Friday, September 18, 2020

Untasted Mangos!

 
Poetry and Photos by Taylor Graham, Placerville, CA
—And scroll down for Form Fiddlers’ Friday!



SHEEP ADRIFT

Old Nissan pickup labored up our drive;
woman and boy jumped out; woman charged
with language, boy silently fluent.
Bed of tiny truck fitted with plywood tunic belted
together by ropes—how could it hold
seven sheep? How to catch and get them loaded?
Worry is an infection.
The son grabbed a rope, launched himself
among stampeding hooves & wool. A bit of luck,
lots of pluck—he noosed one ewe,
then the other. Three ewe lambs, one wether—
lastly, the ram. Driver spoke
with his hands, making everything fit.
Seven sheep packed tight can barely jostle;
slap-deck roof so they wouldn’t
jump ship into speeding traffic, but still
could breathe. All safely snug. Uncertain wooly
sheep-speak. Man’s quieting hands.
They settled to his speechless tales of unknown
journey, distant green pasture.
Small truck drove gently, sheep-fully away. 
 
 
 

 

GHOST FAIRY

In September’s side-
yard garden, two hollyhock
blossoms and these few
remains of seed-pods bursting
with fluff spun silver
in end-of-summer sun. You
say it must be a
garden fairy, small dreamer’s
parachute from here
to where—so delicate, the
slightest wayfarer’s
breeze sets it adrift on air. 
 
 
 

 

AT MERCY OF WEATHER

I’m adrift on Sailor Ridge, following my dog.

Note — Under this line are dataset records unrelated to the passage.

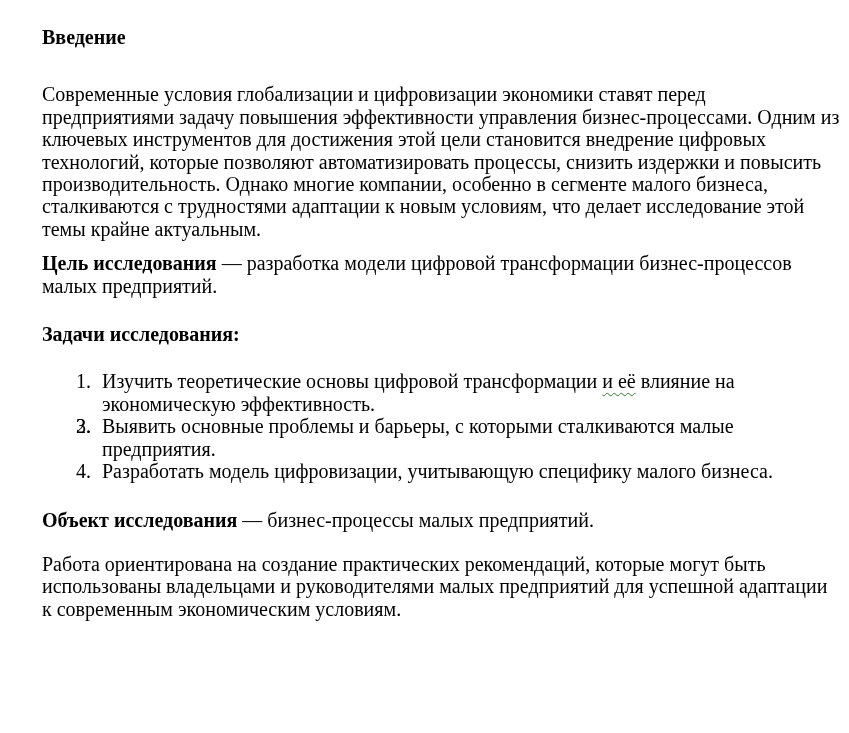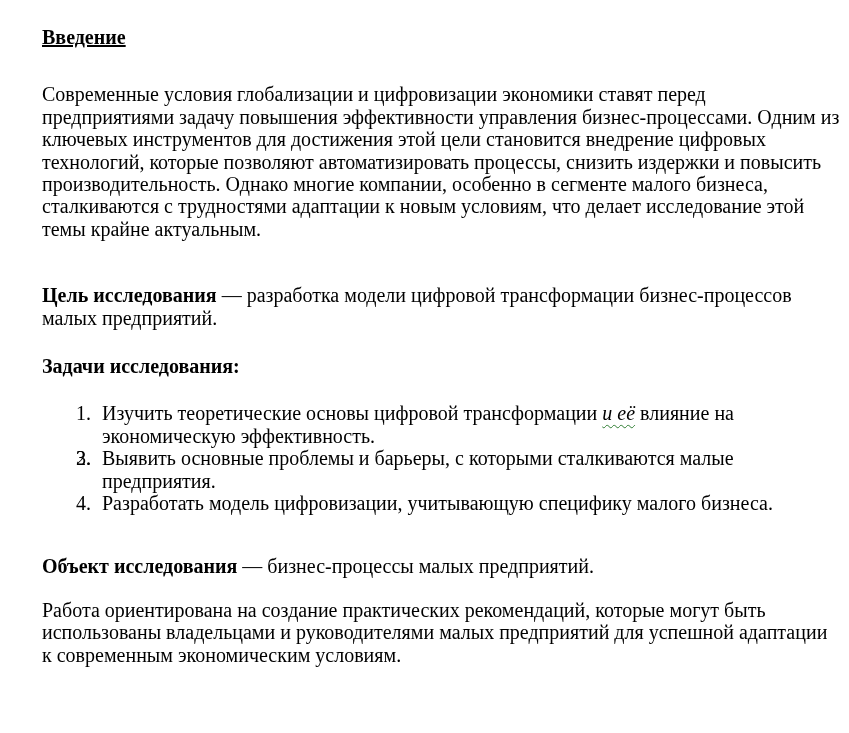"Введение" .h { text-decoration: underline -> none }
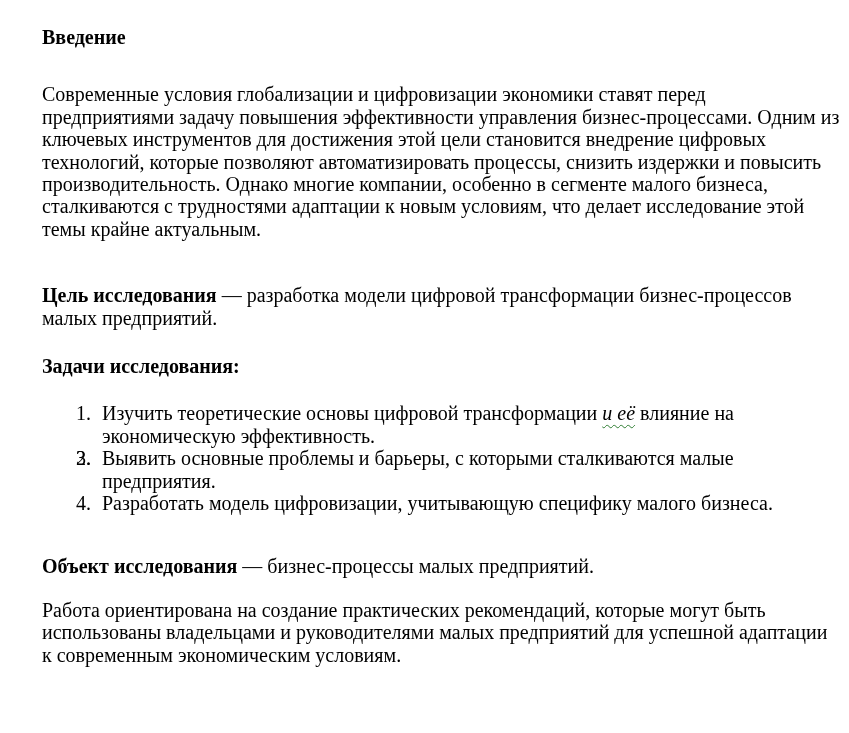"Цель исследования — разработка модели" .p-goal { margin-top: 44px -> 12px }
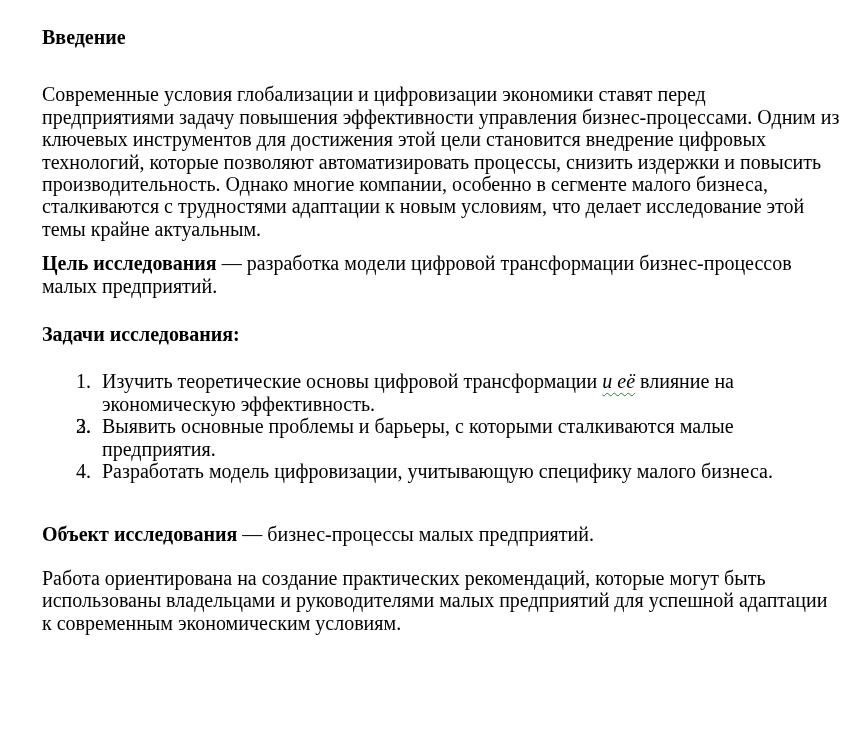"и её" .squiggle { font-style: italic -> none }
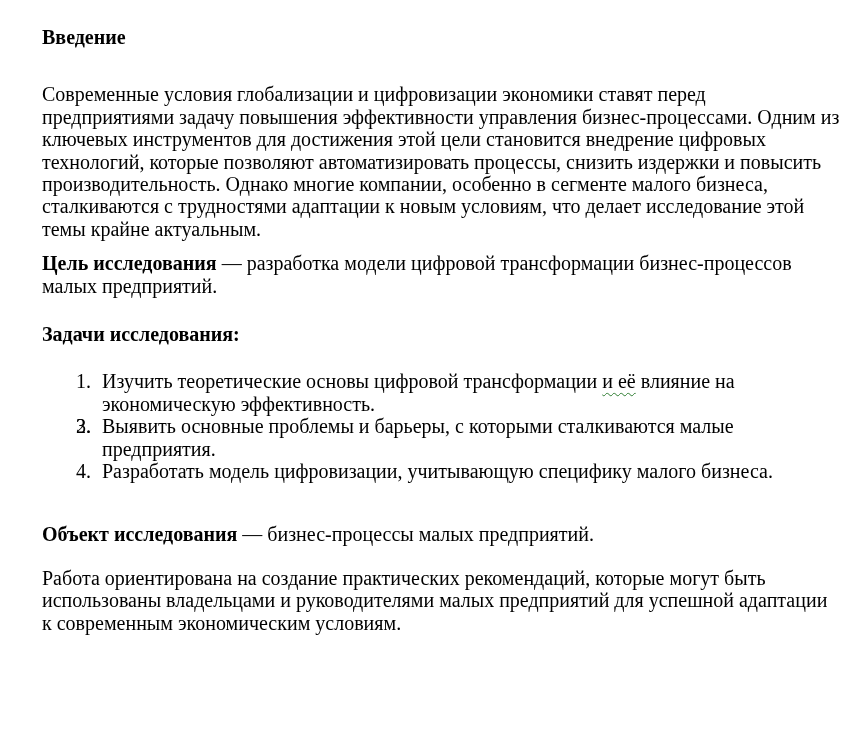"Объект исследования — бизнес-процессы" .group { margin-top: 40px -> 26px }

He’s high on wind that billows grasses and cloud, wind that draws him as a hooked line, then lets him loose, fickle wind that hides in hedges, caught at edges of Brush Bunny Lane. My dog sails green waves of grass, nose scanning as if to horizon and just beyond, Mt Ararat. Could a bluster blow us that far? A lull, wind changes course. My dog’s got the scent; tacks, head-high toward a spot…

nameless on the map:
his quarry a human cast-
away to be found. 
 
 
 

 

AQ INDEX

Sun’s adrift in smoke
that hangs unmoving—our gray
particulate cloak.

Mask or no mask? Are
you asking about covid
or our wildfire air?

Frog on sliding glass
door—might it be safer to
breathe inside or out?

No early runners
only people on leashes—
a dog must be walked. 
 
 
 
 Can you find the hummer?
 

 
ILLUMINATED MANGO

Luminous
times she remembers—
sharing poems in the shade
of liquidambars,

friends vying
to rival Keats or
Whitman, Stevens, Bukowski,
those who came before—

before these
days of sequester,
readings cancelled or else zoomed
or left to fester

unspoken
as undanced tangos,
or silent odes and ballads,
untasted mangos. 
 
 
 

 
 
2020 BOB & WHEEL

Who of
us knows blessing or hurt—
our fingerprints in glove—
what is germ, what’s clean dirt—
reaching for what we love.

Adrift
on our island of earth
among the flood and rift
of time, death vs birth—
each morning’s dawning gift. 
 
 
 

 
 
Today’s LittleNip:

ADRIFT IN SMOKE 
—Taylor Graham

Chipper pile—dead limbs
lopped to make us fire-safe—
lined up butt-first waiting
for chipper, blocking our drive.

How to escape the smoke
of California burning?
Must we grab our go-bags,
hope to escape fire?

______________________

Thanks to Taylor Graham this morning for pink-smoky skies, some colorful late-summer flowers, and even a wee hummingbird! As for poetry forms, she’s sending us a Choka (“Adrift”); a Senryu (or maybe Senryu-Haiku?) chain (“AQ Index”); a Naani chain (“Adrift in Smoke”); a Bob and Wheel (“2020 Bob & Wheel”); and a Haibun (“At Mercy of Weather”). And her "Illuminated Mango" is in the form of Carl Schwartz's Illumanago.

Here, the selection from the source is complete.